## DIRECTIONS
What you return must match the listing below character for character, minus any pictures.

## WORKING DATA
* * * * *
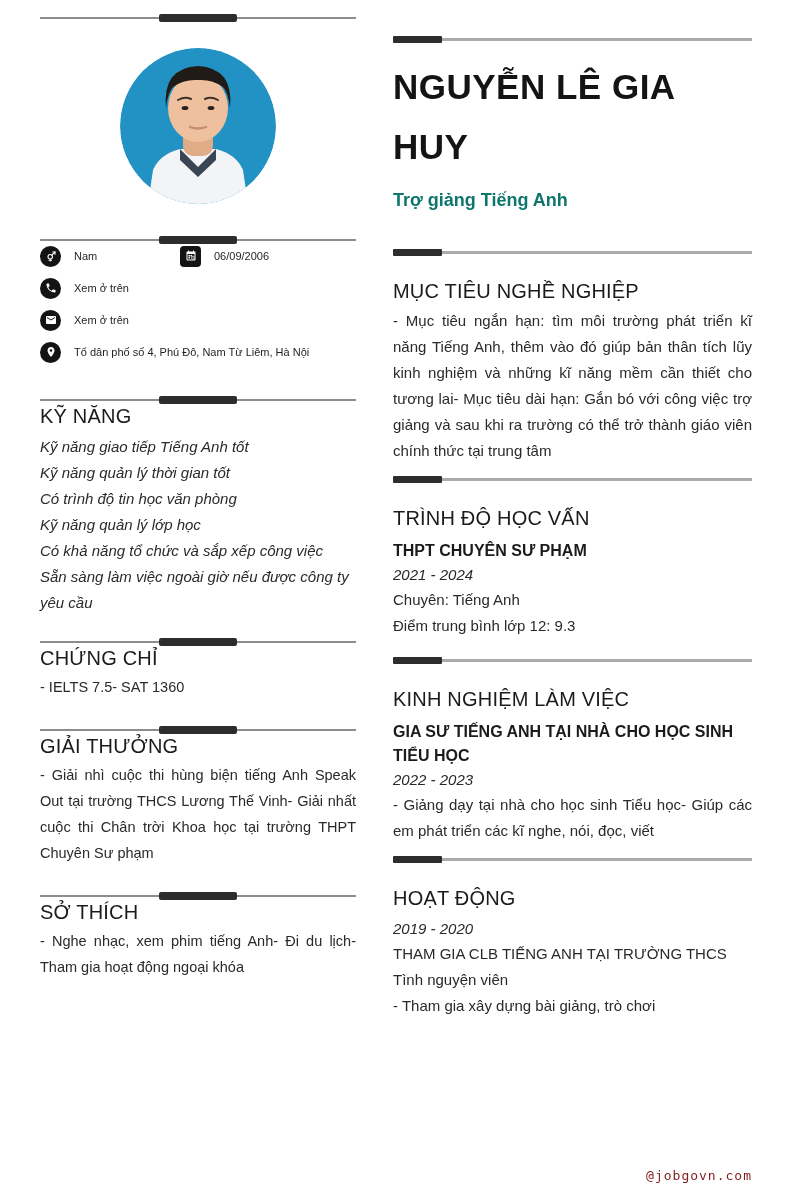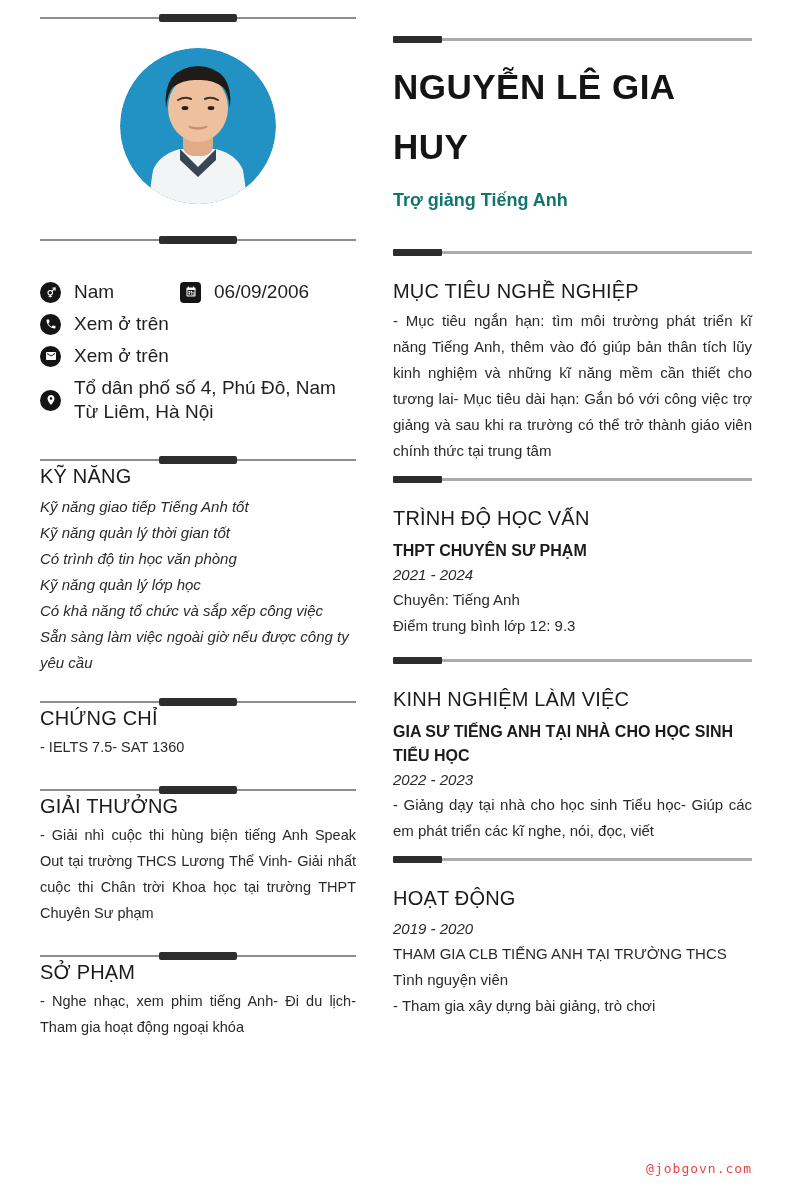"Nam" .info { font-size: 19px -> 11px; margin-top: 36px -> none }
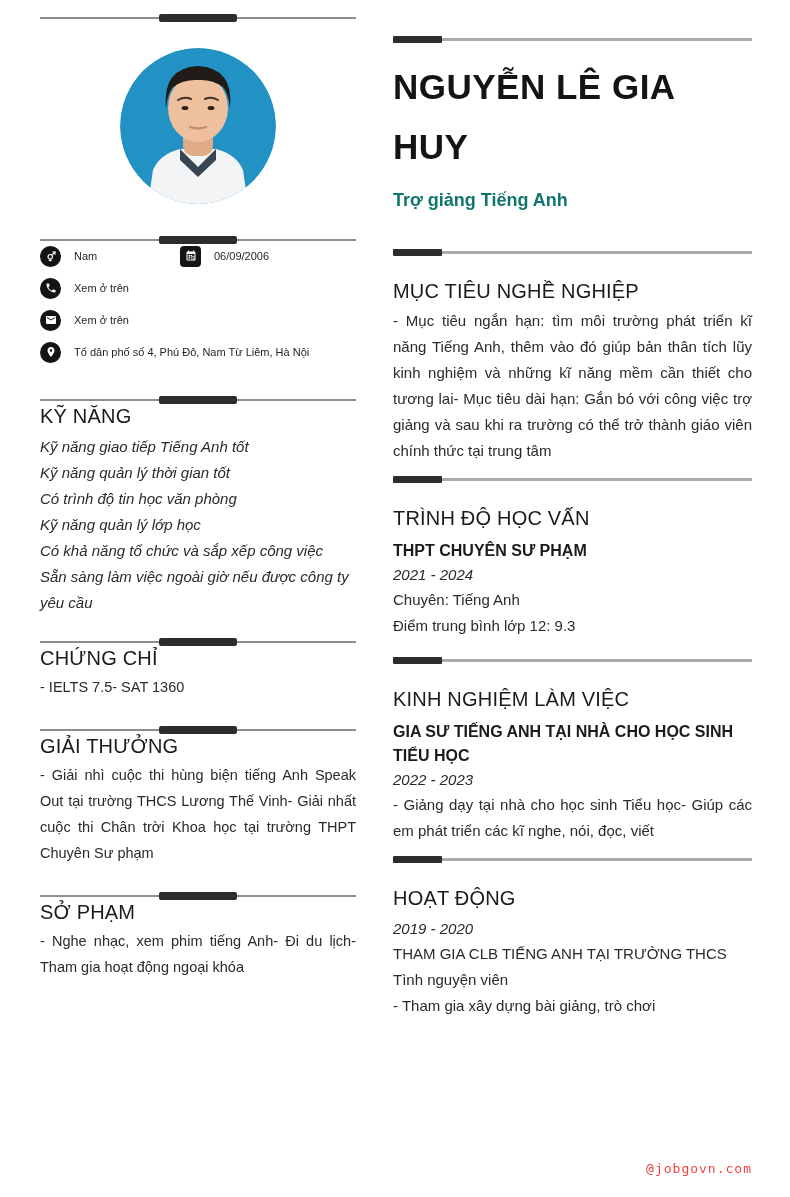"SỞ PHẠM" div.h-section { text: PHẠM -> THÍCH }
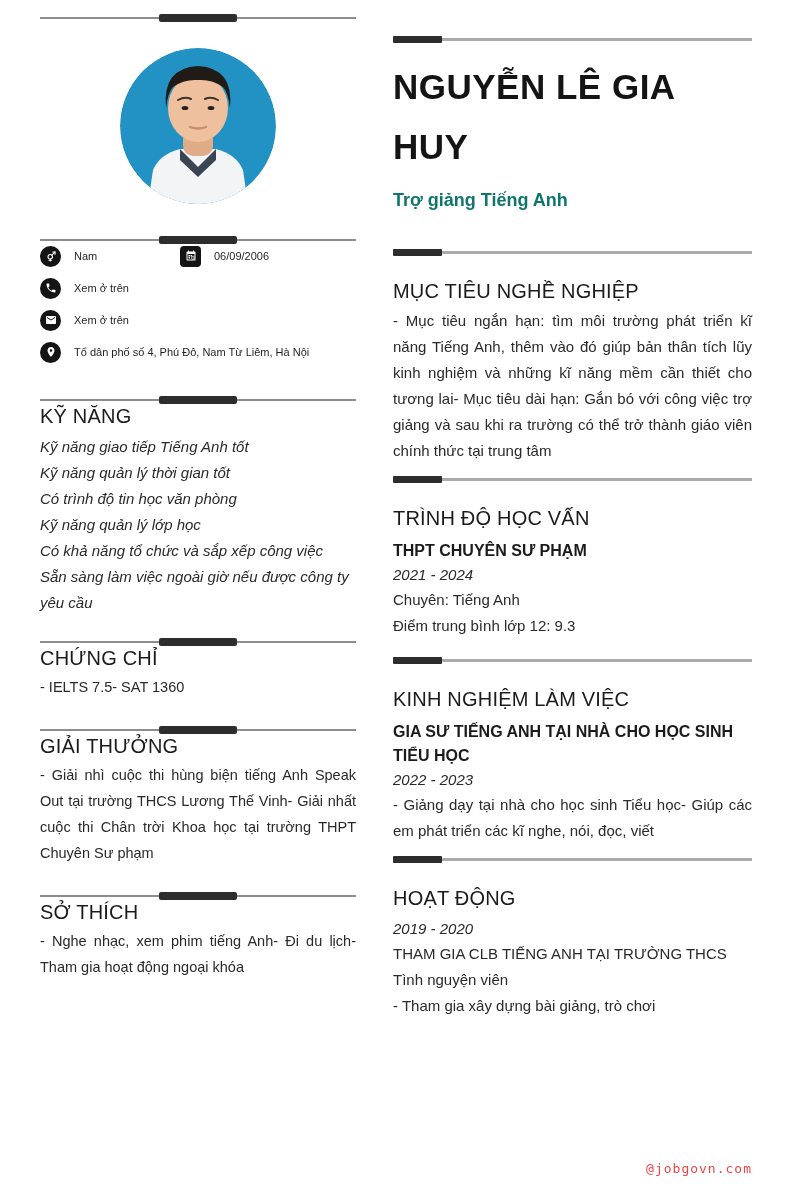"@jobgovn.com" .footer { bottom: 21px -> 14px; color: #ef4444 -> #7f1d1d }
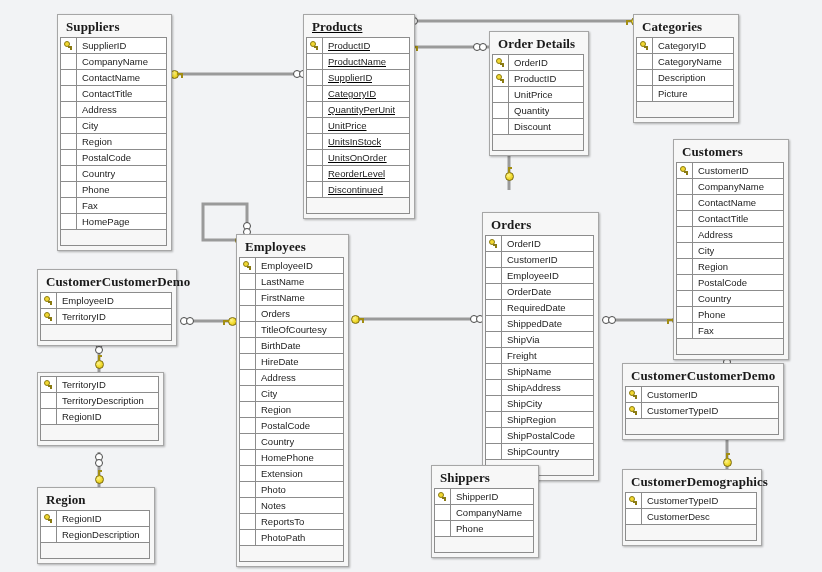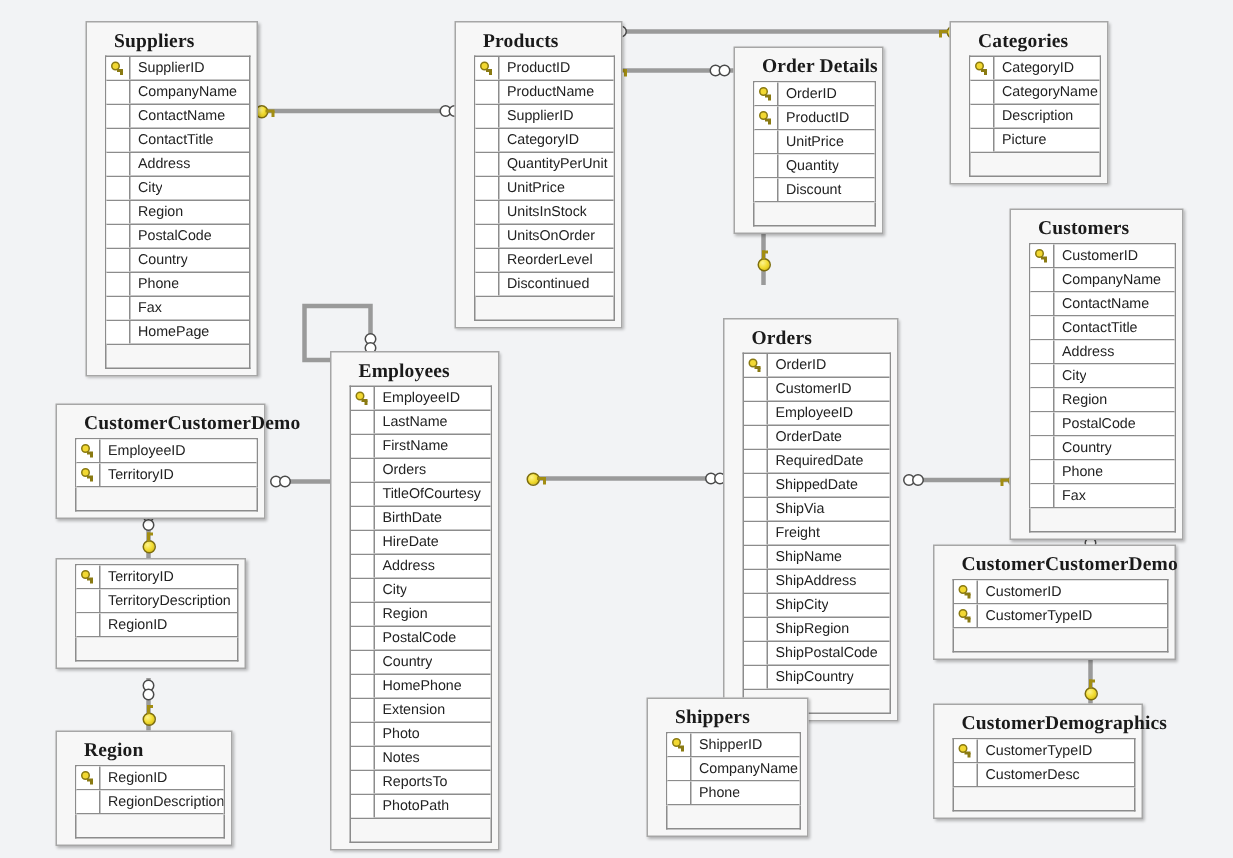"Suppliers" .entity { padding: 3px 4px 4px 12px -> 3px 4px 4px 2px }
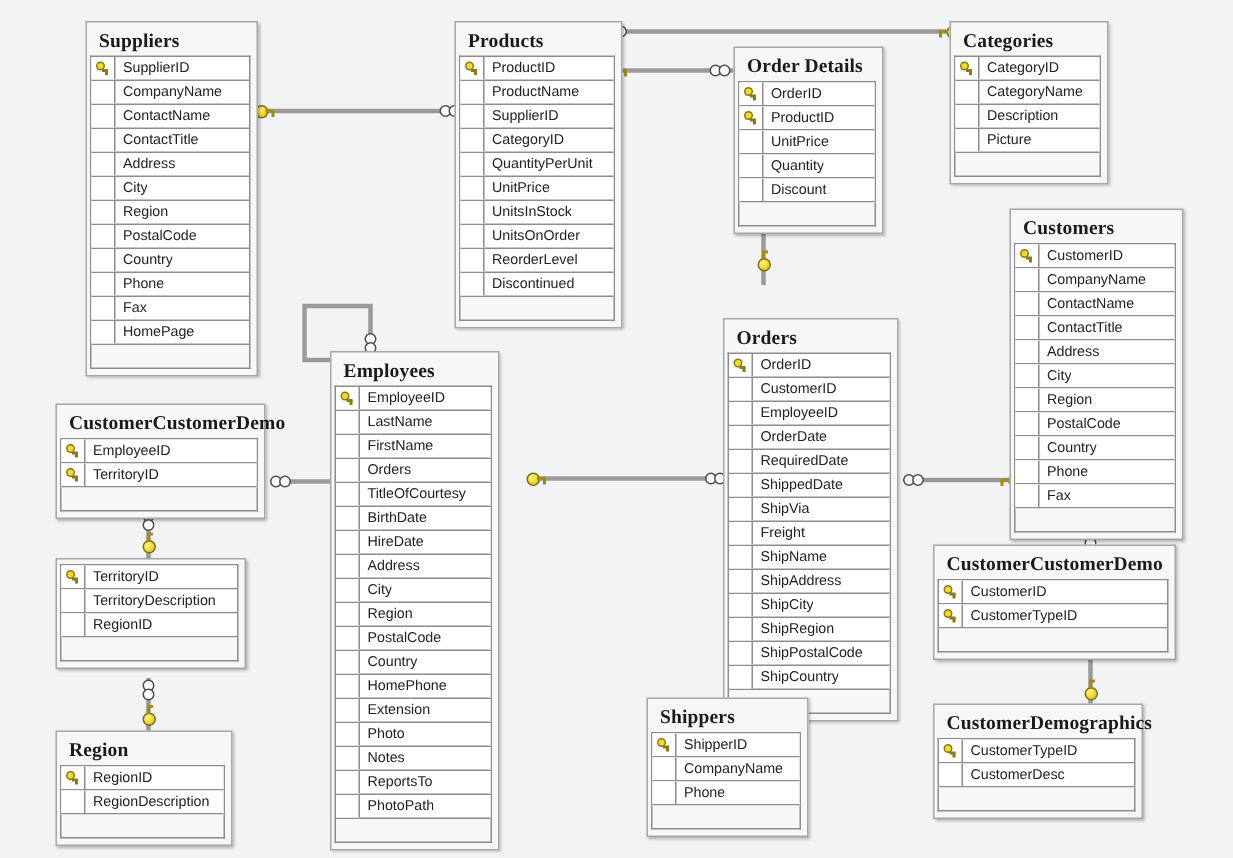"Products" div.entity { text-decoration: none -> underline }
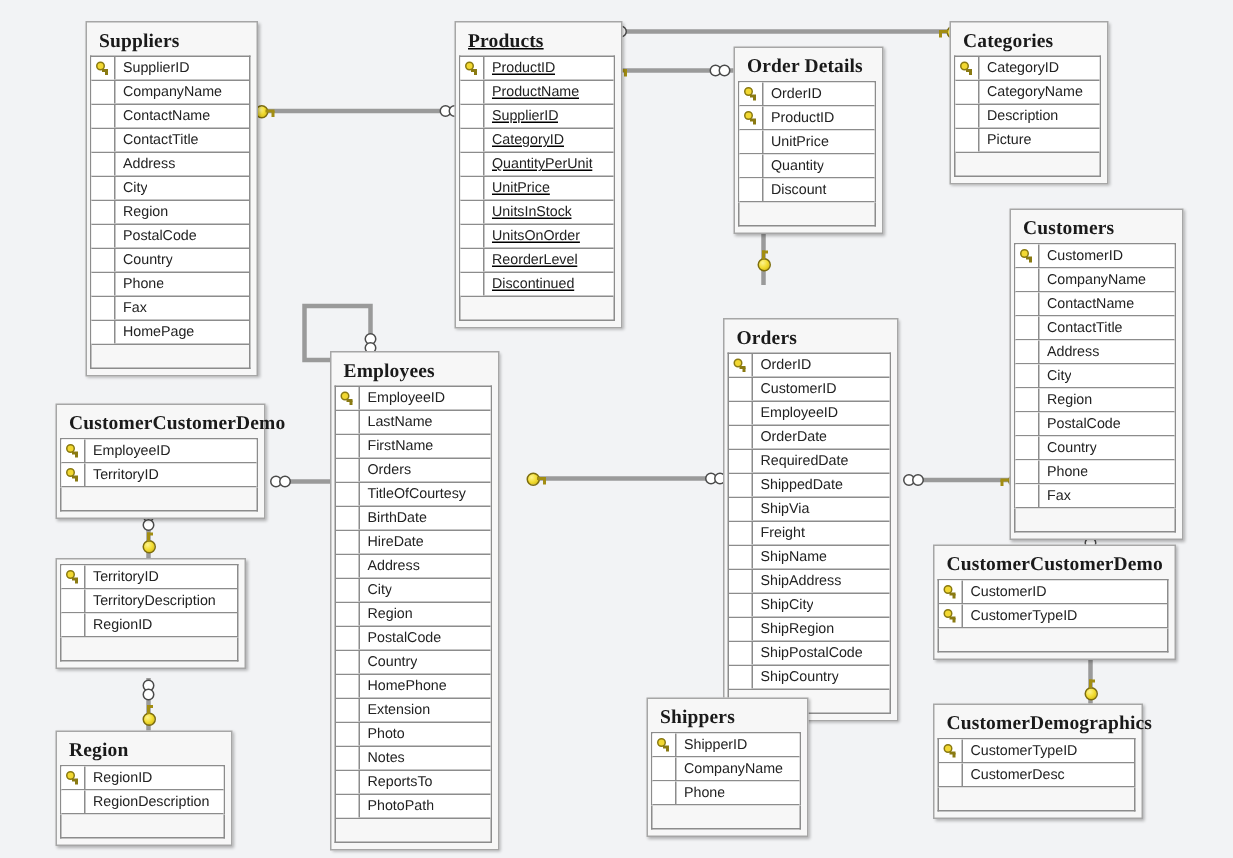"Employees" div.entity { left: 220px -> 236px }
* * * * *
## RESPONSE
"Nam" .info { font-size: 19px -> 11px; margin-top: 36px -> none }
"SỞ PHẠM" div.h-section { text: PHẠM -> THÍCH }
"@jobgovn.com" .footer { bottom: 21px -> 14px; color: #ef4444 -> #7f1d1d }
"Suppliers" .entity { padding: 3px 4px 4px 12px -> 3px 4px 4px 2px }
"Products" div.entity { text-decoration: none -> underline }
"Employees" div.entity { left: 220px -> 236px }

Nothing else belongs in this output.